What this setup costs

Honest numbers: running Opus 4.7 with extended thinking on hard tasks is not cheap. If you're a solo developer being disciplined about when you use Opus versus Sonnet, you're probably fine. If you're running Opus on everything including "what does this variable name mean," you'll notice the bill.

The caveman plugin helps on the margin. Disciplined model selection helps more. The real cost control is using extended thinking on the problems that benefit from it and not reflexively on everything else.

After six months, my bill is higher than it was with the default config and my output per hour is also substantially higher.

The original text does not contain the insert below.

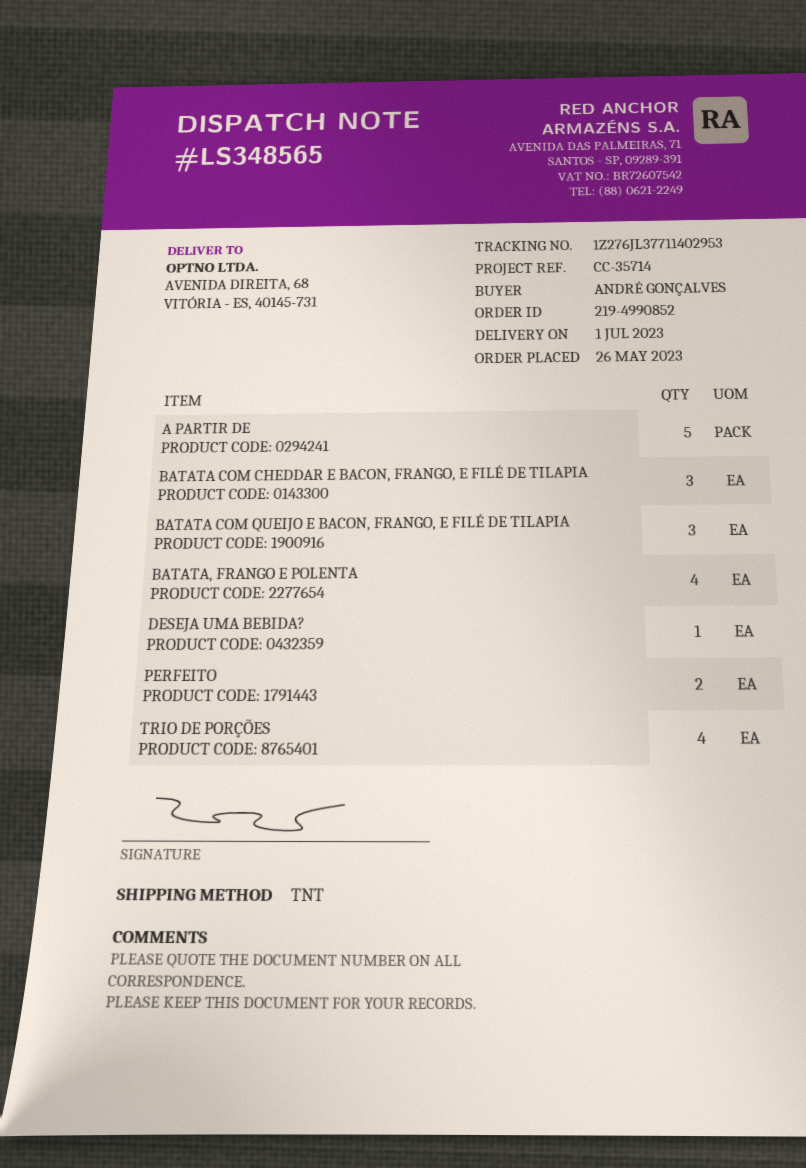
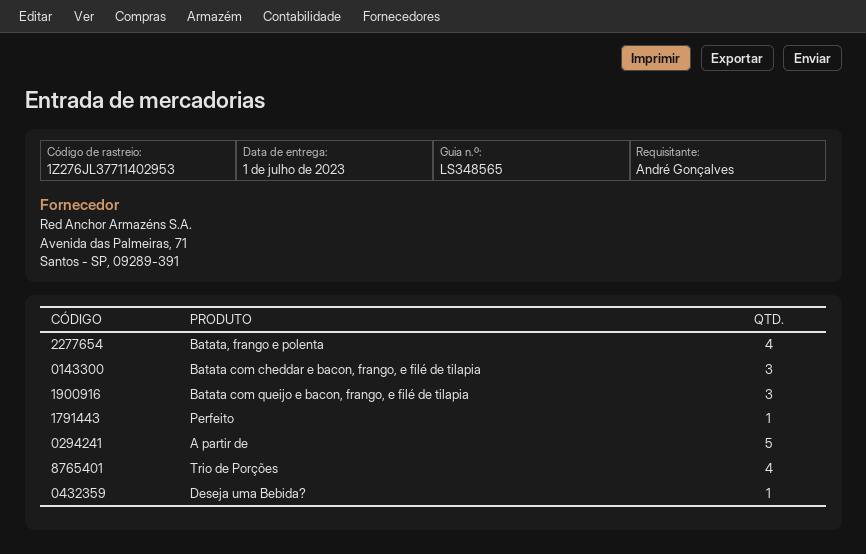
PERFEITO: 2 -> 1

The math works out, at least for me.

The actual point

The default Claude Code setup is conservative because it has to serve everyone from first-time users to teams with complex workflows. If you're reading a post about optimizing your Claude Code config, you're probably not a first-time user.

Opus 4.7 with extended thinking, a leaner prompt pipeline from the caveman plugin, and proper context curation through CLAUDE.md and memory is a meaningfully different experience from the out-of-the-box defaults. Not marginally better. Different enough that going back would feel like writing code in Notepad.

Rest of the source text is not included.